Multiscale study on hydrogen storage based on covalent organic frameworks

Abstract

In this paper, we performed a multiscale study on the hydrogen storage capacity of Li–Sc doped and Li-C60 injected covalent organic frameworks (COFs)-based phthalocyanine, porphyrin and TBPS COFs. We combined the first-principles studies of hydrogen adsorption and grand canonical Monte Carlo (GCMC) simulations of hydrogen adsorption in nine designed COFs. The first-principles calculations revealed that the Li atoms can be doped on the surface of the Sc-doped COFs with binding energy from −83.9 to −160.2 kJ/mol. Each Li atom can bind three H2 molecules with the adsorption energy between −16.8 and −20.0 kJ/mol.
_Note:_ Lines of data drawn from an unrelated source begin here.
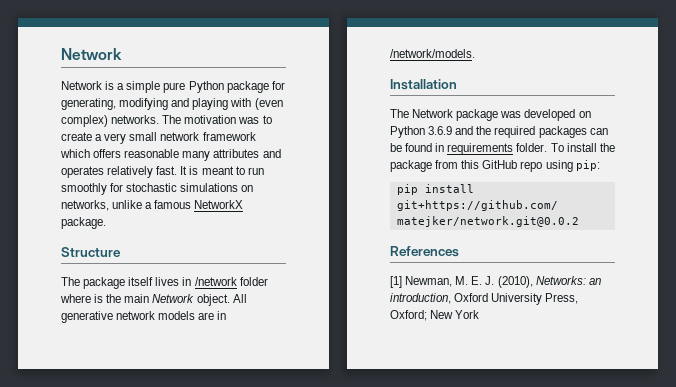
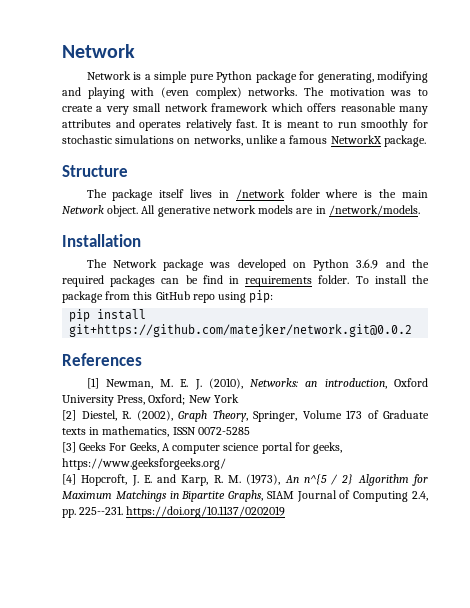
[405,143,433,152] found -> [202,275,223,284] find
(480, 314) none -> [62,410,429,422] [62,426,250,437] [62,442,343,454] [62,458,226,470] [62,474,428,486] [62,490,428,502] [62,506,286,518] // [2] Diestel, R. (2002), Graph Theory, Springer, Volume 173 of Graduate texts in mathematics, ISSN 0072-5285 // [3] Geeks For Geeks, A computer science portal for geeks, https://www.geeksforgeeks.org/ // [4] Hopcroft, J. E. and Karp, R. M. (1973), An n^{5 / 2} Algorithm for Maximum Matchings in Bipartite Graphs, SIAM Journal of Computing 2.4, pp. 225--231. https://doi.org/10.1137/0202019

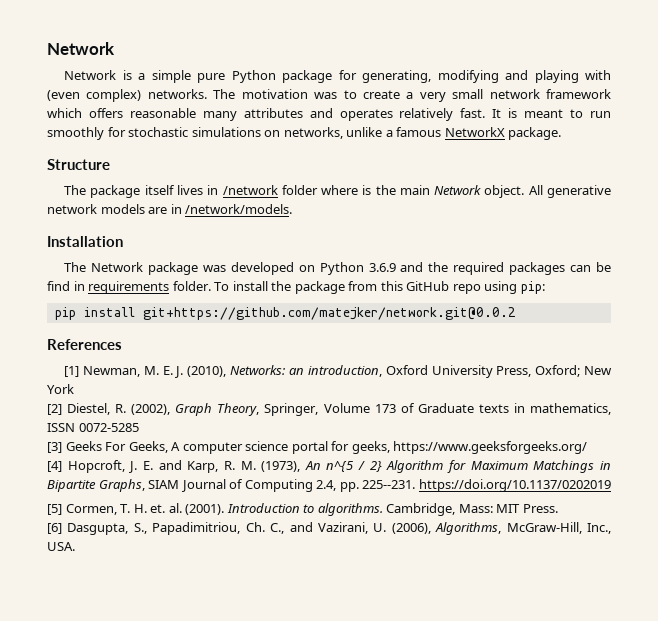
(286, 512) none -> [47,503,558,516] [47,522,612,535] [47,542,75,551] // [5] Cormen, T. H. et. al. (2001). Introduction to algorithms. Cambridge, Mass: MIT Press. // [6] Dasgupta, S., Papadimitriou, Ch. C., and Vazirani, U. (2006), Algorithms, McGraw-Hill, Inc., USA.

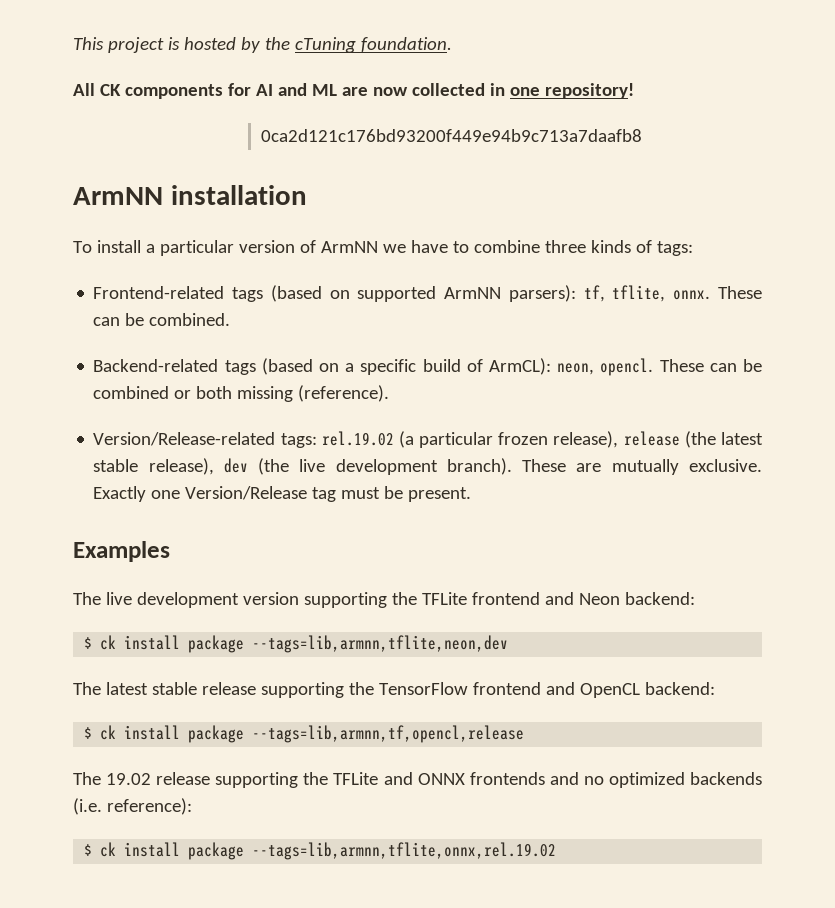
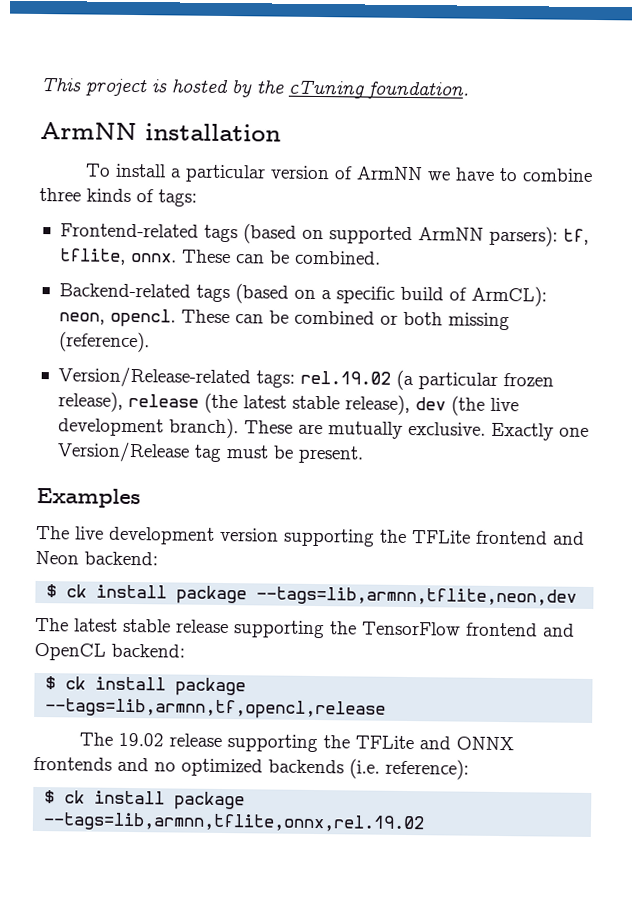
[73,83,634,99] [260,129,642,142] // All CK components for AI and ML are now collected in one repository! // 0ca2d121c176bd93200f449e94b9c713a7daafb8 -> (469, 90) none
The GCMC simulations have predicted that all the nine designed COFs can reach the Department of Energy’s 2015 target (5.5 wt% and 40 g/L) at T = 77 K and P = 100 bar. The optimum conditions of hydrogen storage for Li-C60@Li–Sc-PR-TBPS2, the promising materials, are T = 193 K (−80 °C) and P = 100 bar with a gravimetric H2 density of 8.19 wt% and volumetric H2 uptake of 42.6 g/L. Finally, we further convinced the importance of Sc in improving H2 uptake in doped COFs.